Module futureexpert.plot

Contains all the functionality to plot the checked in time series and the forecast and backtesting results.

Functions

def filter_models(models: list[Model],
ranks: list[int] | None = [1],
model_names: list[str] | None = None) ‑> list[Model]
Expand source code
def filter_models(models: list[Model],
                  ranks: Optional[list[int]] = [1],
                  model_names: Optional[list[str]] = None,) -> list[Model]:
    """Filter models based on the given criteria.

    Parameters
    ----------
    models: builtins.list
        List of models.
    model_names: typing.Optional
        Names of the models to filtered by.
    ranks: typing.Optional
        Ranks of the models to filtered by.
    """
    if model_names:
        models = [mo for mo in models if mo.model_name in model_names]
    if ranks:
        models = [mo for mo in models if mo.model_selection.ranking and mo.model_selection.ranking.rank_position in ranks]

    return models

Filter models based on the given criteria.

Parameters

models : builtins.list
List of models.
model_names : typing.Optional
Names of the models to filtered by.
ranks : typing.Optional
Ranks of the models to filtered by.
def plot_backtesting(result: ForecastResult,
iteration: int = 1,
plot_last_x_data_points_only: int | None = None,
model_names: list[str] | None = None,
ranks: list[int] | None = [1],
plot_prediction_intervals: bool = True,
plot_outliers: bool = False,
plot_change_points: bool = False,
plot_replaced_missings: bool = False,
plot_covariates: bool = False) ‑> None
Expand source code
def plot_backtesting(result: ForecastResult,
                     iteration: int = 1,
                     plot_last_x_data_points_only: Optional[int] = None,
                     model_names: Optional[list[str]] = None,
                     ranks: Optional[list[int]] = [1],
                     plot_prediction_intervals: bool = True,
                     plot_outliers: bool = False,
                     plot_change_points: bool = False,
                     plot_replaced_missings: bool = False,
                     plot_covariates: bool = False) -> None:
    """Plots actuals and backtesting results from a single time series.

    Parameters
    ----------
    result: futureexpert.forecast.ForecastResult
        Forecasting and backtesting results of a single time series and model.
    iteration: builtins.int
        Iteration of the backtesting forecast.
    plot_last_x_data_points_only: typing.Optional
        Number of data points of the actuals that should be shown in the plot.
    model_names: typing.Optional
        Names of the models to plot.
    ranks: typing.Optional
        Ranks of the models to plot.
    plot_prediction_intervals: builtins.bool
        Shows prediction intervals.
    plot_outliers: builtins.bool
        Shows outlieres and replacement values.
    plot_change_points: builtins.bool
        Shows change point like level shifts and few observations.
    plot_replaced_missings: builtins.bool
        Shows replaced missing values.
    plot_covariates: builtins.bool
        Shows the covariates that where used in the model.
    """

    actuals = result.input.actuals
    plot_models = filter_models(result.models, ranks, model_names)

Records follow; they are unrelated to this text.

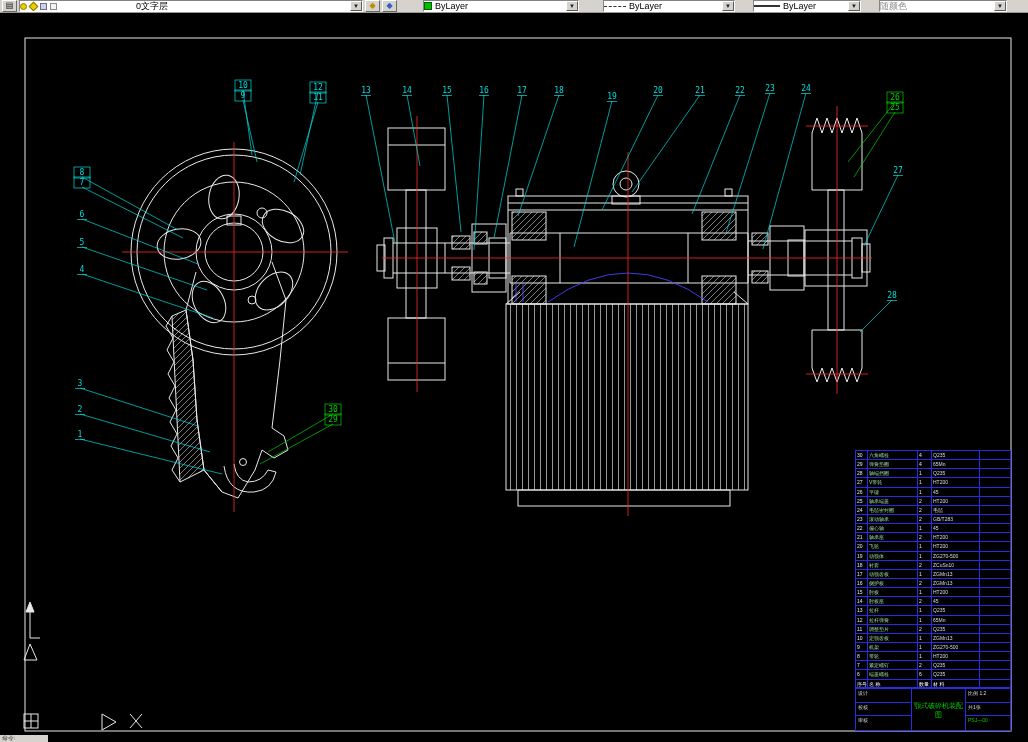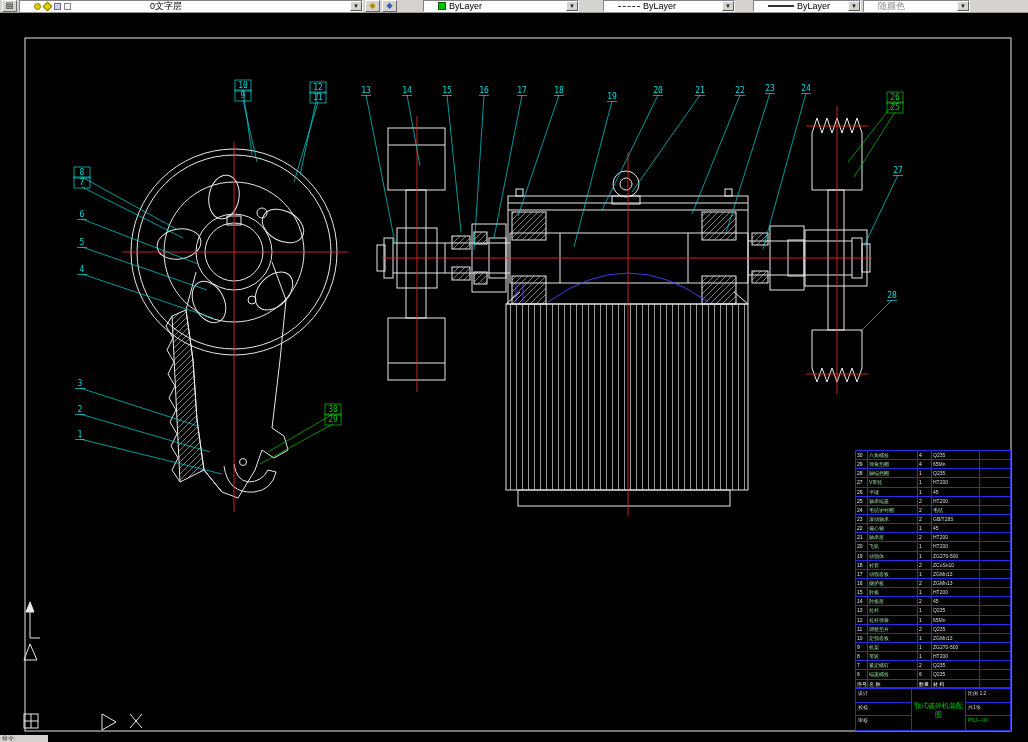--- a/index.html
+++ b/index.html
@@ -9,40 +9,40 @@
 
   
   .toolbar{position:absolute;top:0;left:0;width:1028px;height:13px;
     background:#d6d3ce;border-bottom:1px solid #9a9890;
     display:flex;align-items:center;padding:0 2px;gap:2px;font-size:9px;color:#000}
   .tb-btn{width:15px;height:12px;background:#d6d3ce;border:1px solid;
     border-color:#fff #6a6a6a #6a6a6a #fff;font-size:8px;line-height:10px;
     text-align:center;overflow:hidden}
   .combo{display:flex;align-items:center;height:12px;background:#fff;
     border:1px solid;border-color:#848284 #fff #fff #848284;
-    font-size:9px;padding-left:14px;overflow:hidden}
+    font-size:9px;padding-left:0;overflow:hidden}
   .combo .val{white-space:nowrap;line-height:11px}
   .combo .arrow{margin-left:auto;width:12px;height:10px;background:#d6d3ce;
     border:1px solid;border-color:#fff #5a5a5a #5a5a5a #fff;font-size:6px;
     line-height:9px;text-align:center;color:#222;flex:none}
   .mini{display:inline-block;width:7px;height:7px;margin-right:3px;flex:none}
   .bulb{background:#e6cf00;border-radius:50%;border:1px solid #8a7d00}
   .sun{background:#e6cf00;border:1px solid #8a7d00;transform:rotate(45deg)}
   .lock{background:#cfcfe8;border:1px solid #6a6a8a}
   .swatch-white{background:#f4f4f4;border:1px solid #8a8a8a}
   .swatch-green{background:#00c000;border:1px solid #006000;width:8px;height:8px;
     display:inline-block;margin-right:3px;flex:none}
   .lt-preview{display:inline-block;width:22px;border-top:1px dashed #333;margin-right:3px;flex:none}
   .lw-preview{display:inline-block;width:26px;border-top:2px solid #333;margin-right:3px;flex:none}
   .combo.layer{width:344px}
   .combo.layer .val{margin-left:76px}
   .combo.color{width:156px;margin-left:24px}
   .combo.lt{width:132px;margin-left:22px}
   .combo.lw{width:108px;margin-left:16px}
-  .combo.ps{width:107px;}
+  .combo.ps{width:128px;margin-left:16px}
   .combo.ps .val{color:#8a8a8a}
 
   
   .canvas{position:absolute;top:13px;left:0;width:1028px;height:658px;background:#000}
   svg text{font-family:"DejaVu Sans Mono","Liberation Mono",monospace}
 
   
   .parts-table{position:absolute;left:855px;top:437px;width:156px;height:238px;
     border:1px solid #2a2ae0;border-top:none;display:flex;flex-direction:column}
   .pt-row{display:grid;grid-template-columns:12px 50px 14px 48px 1fr;height:9.15px;flex:none}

    values = actuals.values
    if plot_last_x_data_points_only is not None:
        values = actuals.values[-plot_last_x_data_points_only:]

    actual_dates = [ac.time_stamp_utc for ac in values]
    actual_values = [ac.value for ac in values]

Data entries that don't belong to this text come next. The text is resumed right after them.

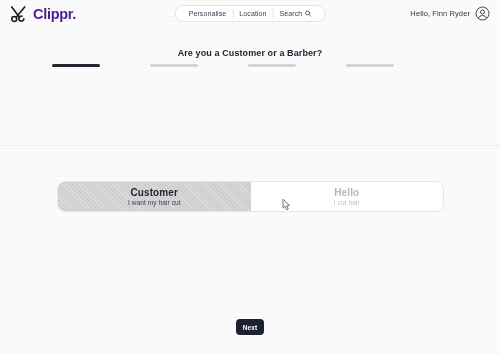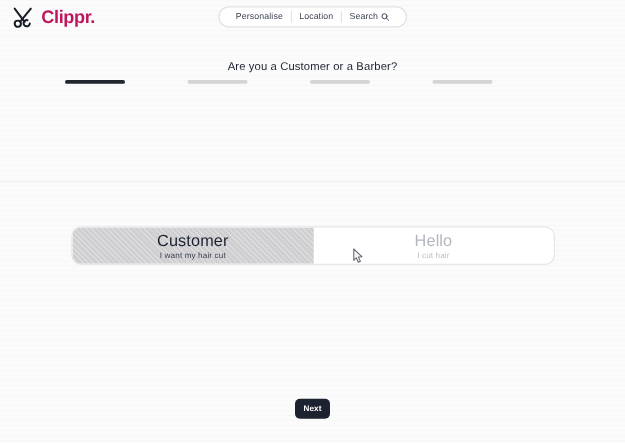--- a/index.html
+++ b/index.html
@@ -38,21 +38,21 @@
   .brand {
     display: flex;
     align-items: center;
     gap: 5px;
   }
   .brand-icon { display: block; width: 20px; height: 20px; }
   .brand-name {
     font-size: 14.5px;
     font-weight: bold;
     letter-spacing: -0.3px;
-    color: #be185d;
+    color: #4c1d95;
   }
 
   
   .nav-pill {
     position: absolute;
     left: 50%;
     transform: translateX(-50%);
     display: flex;
     align-items: center;
     height: 17px;
@@ -94,21 +94,21 @@
   }
   .avatar-icon { display: block; width: 15px; height: 15px; }
 
   
   .headline {
     position: absolute;
     top: 48px;
     left: 0; right: 0;
     text-align: center;
     font-size: 9px;
-    font-weight: normal;
+    font-weight: bold;
     color: #1c2230;
     letter-spacing: 0.1px;
   }
 
   
   .stepper {
     position: absolute;
     top: 64px;
     left: 52px;
     width: 342px;
@@ -153,22 +153,22 @@
     justify-content: center;
     gap: 1px;
     cursor: pointer;
   }
   .choice.selected {
     background: #cfcfd1;
     background-image:
       repeating-linear-gradient(45deg, rgba(255,255,255,0.28) 0 1px, rgba(0,0,0,0) 1px 3px);
   }
   .choice-title {
-    font-size: 13px;
-    font-weight: normal;
+    font-size: 10px;
+    font-weight: bold;
     letter-spacing: 0.1px;
     color: #1d2230;
   }
   .choice-sub {
     font-size: 6.5px;
     color: #3a4050;
     letter-spacing: 0.1px;
   }
   .choice.unselected .choice-title { color: #b3b6bd; }
   .choice.unselected .choice-sub   { color: #bcbfc6; }
@@ -235,20 +235,30 @@
       <span>Search</span>
       <span class="search-icon">
         <svg viewBox="0 0 16 16" width="7" height="7" fill="none" stroke="#3c4252" stroke-width="1.8" stroke-linecap="round">
           <circle cx="6.8" cy="6.8" r="4.6"></circle>
           <path d="M10.4 10.4 14.2 14.2"></path>
         </svg>
       </span>
     </span>
   </nav>
 
+  <div class="user-block">
+    <span class="greeting">Hello, Finn Ryder</span>
+    <span class="avatar-icon">
+      <svg viewBox="0 0 24 24" width="15" height="15" fill="none" stroke="#3c4252" stroke-width="1.5">
+        <circle cx="12" cy="12" r="10.4"></circle>
+        <circle cx="12" cy="9.6" r="3.2"></circle>
+        <path d="M5.8 19.4a6.6 6.6 0 0 1 12.4 0"></path>
+      </svg>
+    </span>
+  </div>
 </div>
 
 <h1 class="headline">Are you a Customer or a Barber?</h1>
 
 <div class="stepper">
   <span class="step-bar active"></span>
   <span class="step-bar"></span>
   <span class="step-bar"></span>
   <span class="step-bar"></span>
 </div>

    # if the data has missing values, make sure to explicitly store them as nan. Otherwise the plot function will
    # display interpolated values. To use help function, a temporary df is needed.
    df_ac = pd.DataFrame({'date': actual_dates, 'actuals': actual_values})
    df_ac = _fill_missing_values_for_plot(granularity=result.input.actuals.granularity, df=df_ac)

    plot_few_observations = []
    if plot_change_points:

        change_points = result.ts_characteristics.change_points or []
        few_observations = [copy.deepcopy(x) for x in change_points if x.change_point_type.startswith('FEW_OBS')]

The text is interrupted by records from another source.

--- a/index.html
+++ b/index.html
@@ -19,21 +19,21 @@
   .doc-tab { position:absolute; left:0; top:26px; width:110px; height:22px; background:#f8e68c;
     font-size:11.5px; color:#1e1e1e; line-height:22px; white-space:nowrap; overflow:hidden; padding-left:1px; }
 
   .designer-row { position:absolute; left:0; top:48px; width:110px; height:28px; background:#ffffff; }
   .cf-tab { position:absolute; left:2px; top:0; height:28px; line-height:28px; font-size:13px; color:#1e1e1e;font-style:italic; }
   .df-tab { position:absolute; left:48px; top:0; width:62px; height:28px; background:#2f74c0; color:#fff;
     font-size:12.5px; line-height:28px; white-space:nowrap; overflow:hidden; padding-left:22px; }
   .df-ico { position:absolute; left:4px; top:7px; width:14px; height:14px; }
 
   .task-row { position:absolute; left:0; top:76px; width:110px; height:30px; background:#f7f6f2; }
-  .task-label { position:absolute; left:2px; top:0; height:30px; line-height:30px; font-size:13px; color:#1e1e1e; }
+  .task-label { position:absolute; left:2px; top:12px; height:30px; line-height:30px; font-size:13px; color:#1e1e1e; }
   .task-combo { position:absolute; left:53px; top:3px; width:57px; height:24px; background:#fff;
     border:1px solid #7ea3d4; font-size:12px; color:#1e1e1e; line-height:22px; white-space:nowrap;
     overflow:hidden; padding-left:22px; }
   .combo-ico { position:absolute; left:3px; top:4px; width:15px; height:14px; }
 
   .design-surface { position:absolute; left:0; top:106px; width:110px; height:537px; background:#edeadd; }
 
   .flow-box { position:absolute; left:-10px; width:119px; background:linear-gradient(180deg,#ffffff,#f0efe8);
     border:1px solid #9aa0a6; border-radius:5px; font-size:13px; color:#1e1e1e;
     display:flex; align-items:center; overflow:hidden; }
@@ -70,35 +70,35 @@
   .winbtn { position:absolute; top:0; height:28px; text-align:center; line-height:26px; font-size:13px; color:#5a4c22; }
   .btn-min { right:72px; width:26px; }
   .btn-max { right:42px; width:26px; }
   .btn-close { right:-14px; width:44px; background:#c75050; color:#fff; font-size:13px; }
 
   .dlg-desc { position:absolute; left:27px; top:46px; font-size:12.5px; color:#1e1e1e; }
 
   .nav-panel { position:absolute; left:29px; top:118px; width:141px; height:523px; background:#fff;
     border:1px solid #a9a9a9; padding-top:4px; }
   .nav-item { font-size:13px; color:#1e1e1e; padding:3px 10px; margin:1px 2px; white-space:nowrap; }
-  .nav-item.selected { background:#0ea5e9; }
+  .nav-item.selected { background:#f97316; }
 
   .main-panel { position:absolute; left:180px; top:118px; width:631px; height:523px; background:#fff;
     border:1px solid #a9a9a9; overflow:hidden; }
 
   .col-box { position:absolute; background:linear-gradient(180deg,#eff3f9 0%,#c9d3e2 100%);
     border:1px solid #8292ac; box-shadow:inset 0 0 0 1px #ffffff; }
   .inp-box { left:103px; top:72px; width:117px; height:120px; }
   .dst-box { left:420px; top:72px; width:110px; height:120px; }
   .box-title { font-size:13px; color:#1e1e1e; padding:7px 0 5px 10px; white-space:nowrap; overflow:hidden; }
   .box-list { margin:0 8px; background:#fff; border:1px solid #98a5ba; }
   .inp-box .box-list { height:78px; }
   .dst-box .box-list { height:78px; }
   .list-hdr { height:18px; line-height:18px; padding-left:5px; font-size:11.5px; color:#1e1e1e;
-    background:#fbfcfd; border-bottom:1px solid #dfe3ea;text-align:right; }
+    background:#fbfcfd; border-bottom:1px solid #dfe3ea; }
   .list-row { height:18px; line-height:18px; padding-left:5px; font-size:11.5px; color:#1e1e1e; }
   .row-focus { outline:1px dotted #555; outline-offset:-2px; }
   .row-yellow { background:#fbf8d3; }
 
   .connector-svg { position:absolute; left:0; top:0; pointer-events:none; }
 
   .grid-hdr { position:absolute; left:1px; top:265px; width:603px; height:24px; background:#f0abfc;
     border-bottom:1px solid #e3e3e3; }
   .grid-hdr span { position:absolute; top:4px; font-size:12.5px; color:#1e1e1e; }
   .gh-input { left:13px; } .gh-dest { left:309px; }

        plot_few_observations = _calculate_few_observation_borders(actual_dates, few_observations)

        level_shifts = [x for x in change_points if x.change_point_type == 'LEVEL_SHIFT']
        df_ac = _add_level_shifts(df_ac, level_shifts)

    if plot_outliers:
        outliers = result.ts_characteristics.outliers or []
        df_ac = _add_outliers(df_ac, outliers, result.changed_values)

    if plot_replaced_missings:
        df_ac = _add_replaced_missings(df_ac, result.changed_values)

    for model in plot_models:
        forecast = model.model_selection.backtesting
        model_name = model.model_name
        assert model.model_selection.ranking, 'No ranking, plotting not possible.'
        model_rank = model.model_selection.ranking.rank_position

        word_len_dict = defaultdict(list)

        for word in forecast:
            word_len_dict[word.fc_step].append(word)

        iterations = max([len(word_len_dict[x]) for x in word_len_dict])
        if iteration > iterations:
            raise ValueError('Selected iteration was not calculated.')

        bt_round = [word_len_dict[x][iteration] for x in word_len_dict]

        backtesting_dates = [ac.time_stamp_utc for ac in bt_round]
        backtesting_fc = [ac.point_forecast_value for ac in bt_round]
        backtesting_upper = [ac.upper_limit_value for ac in bt_round]
        backtesting_lower = [ac.lower_limit_value for ac in bt_round]

        if plot_covariates and len(model.covariates) > 0:
            df_ac = _add_covariates(df_ac, model.covariates, result.input.covariates)

        fig, ax = plt.subplots()
        fig.set_size_inches(12, 6)
        fig.suptitle(f'Backtesting of {actuals.name} - Iteration: {iteration}', fontsize=16)
        ax.set_title(f'using {model_name} (Rank {model_rank})')

        # plot
        ax.plot(df_ac.date, df_ac.actuals, color=prog_color.loc[0, "darkblue"],  label='Time Series')
        ax.plot(backtesting_dates, backtesting_fc, color=prog_color.loc[0, "cyan"], label='Forecast')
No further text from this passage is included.